Bellwether 2014: Connect opens Friday; evening celebration to be held at City Hall

Bellwether 2014: Connect will bring in more than 30 sculptures to decorate a three-quarter mile walkway from City Hall to Downtown Park.

Another two years has passed, which means its time for downtown Bellevue to transform, once again, into an outdoor art gallery.

Bellwether 2014: Connect will bring in more than 30 sculptures to decorate a three-quarter mile walkway from City Hall to Downtown Park.

The City Arts Program has sponsored an outdoor sculpture exhibition every two years since 1992. It was rebooted and renamed Bellwether in 2010, when city officials decided to turn the exhibit into a stepping stone toward a permanent downtown art walk.

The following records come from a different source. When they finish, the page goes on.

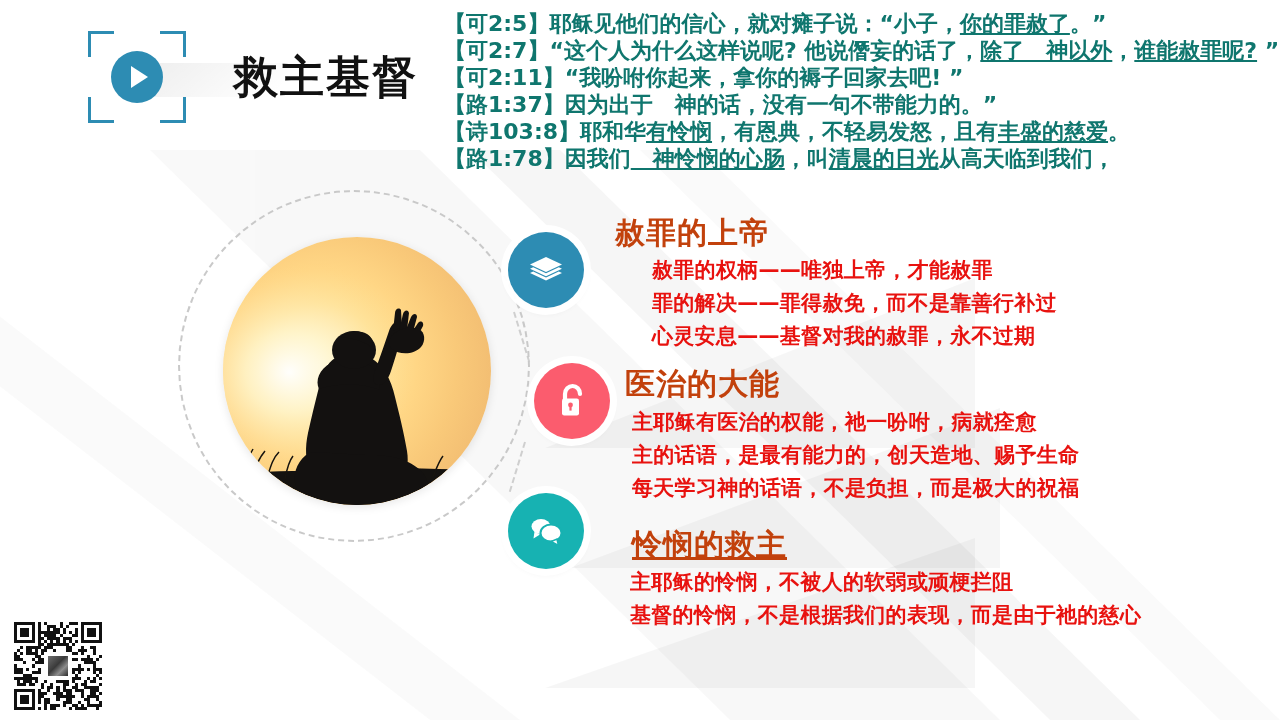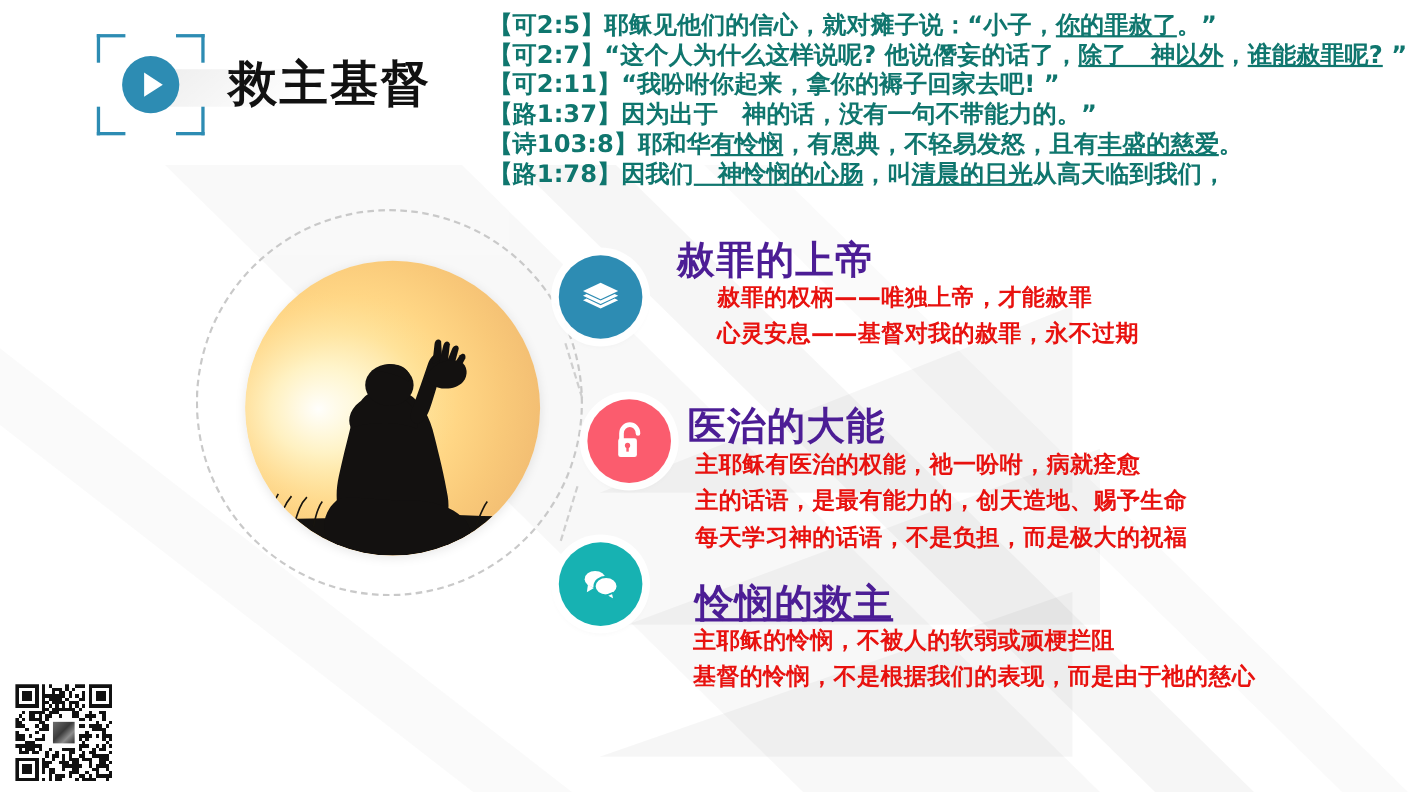"救主基督" .logo-block { justify-content: none -> space-between }
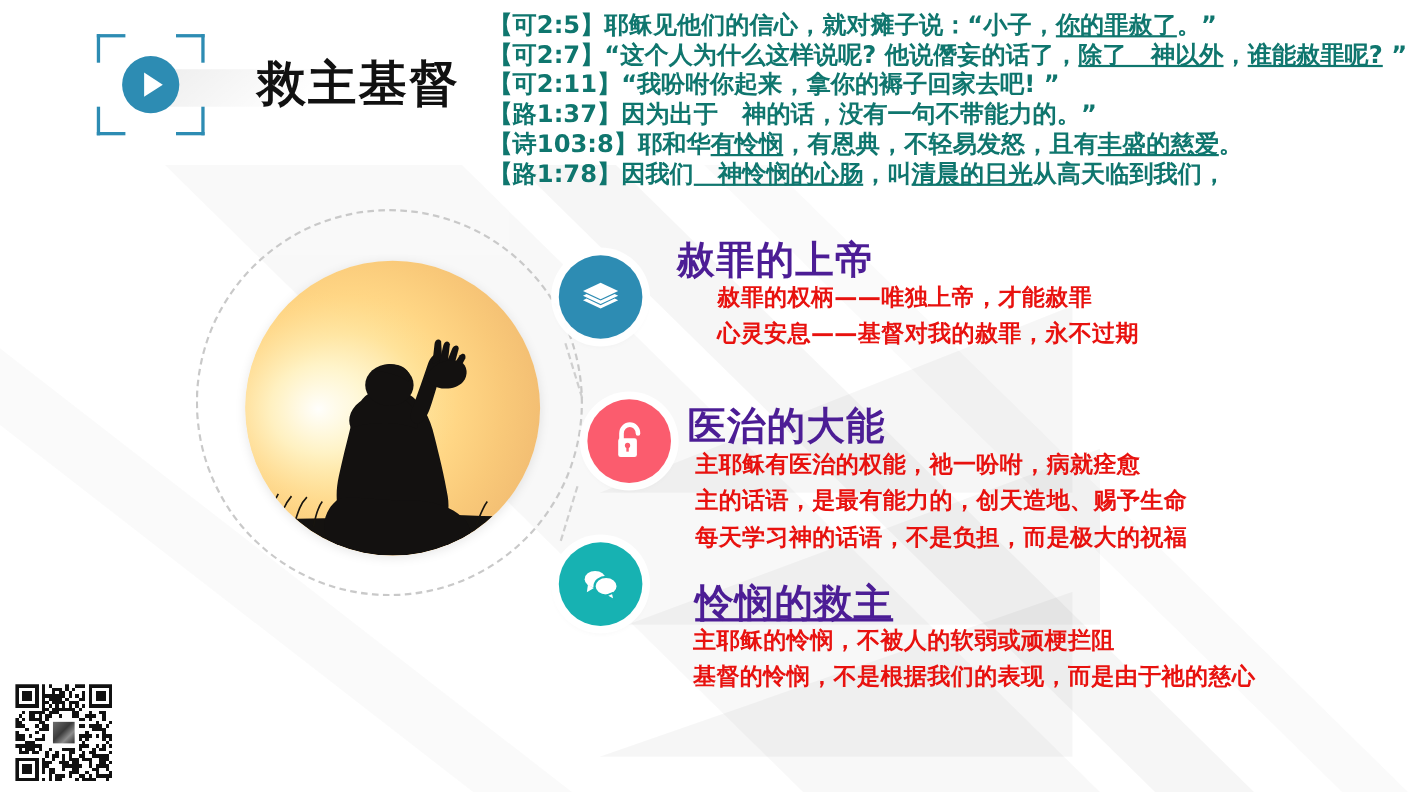"赦罪的上帝" .sec-title { color: #4c1d95 -> #c2410c; font-size: 35px -> 30px }
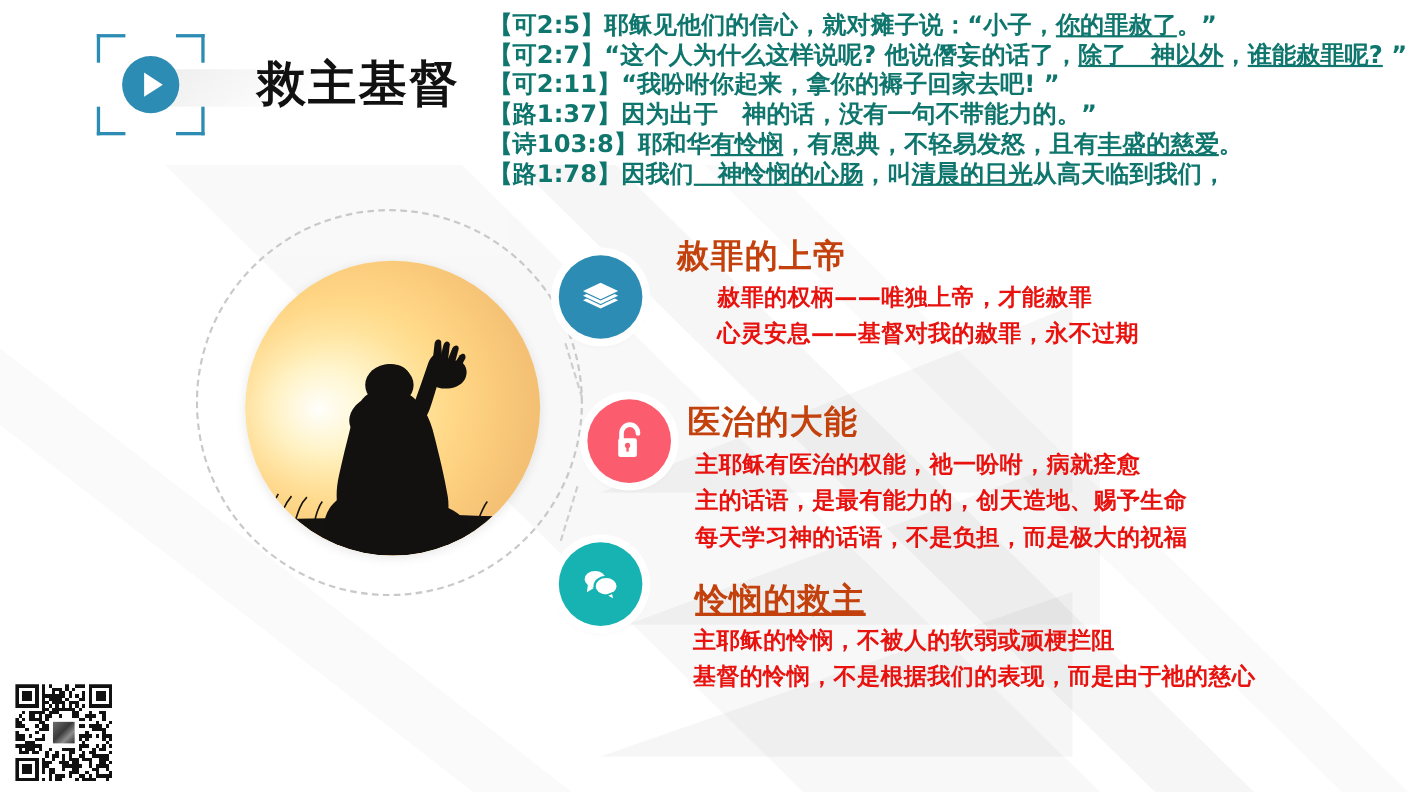"罪的解决——罪得赦免，而不是靠善行补过" div.b-line { html: none -> <div>罪的解决——罪得赦免，而不是靠善行补过</div> }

The 2014 sculptures include works made of materials as sturdy as aluminum and as ephemeral as newspaper, and styles ranging from realist statues to abstract found materials work.

Elizabeth Gahan, an artist working out of Seattle’s Georgetown neighborhood, creates colorful geometric “shards” she installs on existing structures. Amazon featured her installation “Graphic Plume” in its South Lake Union headquarters storefront windows during the winter. Over summer 2013, “Chromatic Crystallization” sat wrapped around the Westlake Park arch.

Gahan began building her sculptures out of corrugated plastic – the material often used for election season yard signs – when she discovered the sturdy textile couldn’t be recycled. Print shops were more than willing to give her their extras and misprints.

In some of her work, she also works in repurposed advertisements, recycling their familiar parts to add to the overall aesthetic beauty of her sculptures.

“Chromatic Crystallization” and many of Gahan’s other projects, create a specific feeling about the structures they attach to. Though technically additive to the constructions, the installations create the sense that everyday surfaces are coming apart at the seams – like living inside a video game and tilting the camera just right to see the polygons clip. It’s not like seeing the world come apart in an unsettling way; it’s like seeing a previously unknown part of these mundane objects that has held everything together all along, sight unseen.

By contrast, many of Bill Vielehr’s metal-cast sculptures look to be coming apart at the seams quite literally. Work like “Unconcealed Column” (pictured above right and appearing in Bellwether) adopt the appearance of building components in a state of ruin.

Geemon Xin Meng’s “Jim Green Portrait Sculpture” is a fiberglass statue of a former Vancouver city councillor – a man Meng has never met. The statue is an exploration of the personal projections artists make on their work, he wrote in a statement on the piece.

The city will host an opening celebration for Bellwether at from 6-8 p.m. June 27 at Bellevue City Hall, 450 110th Ave. N.E.

Bellwether 2014: Connect opens Friday and runs through Oct. 12.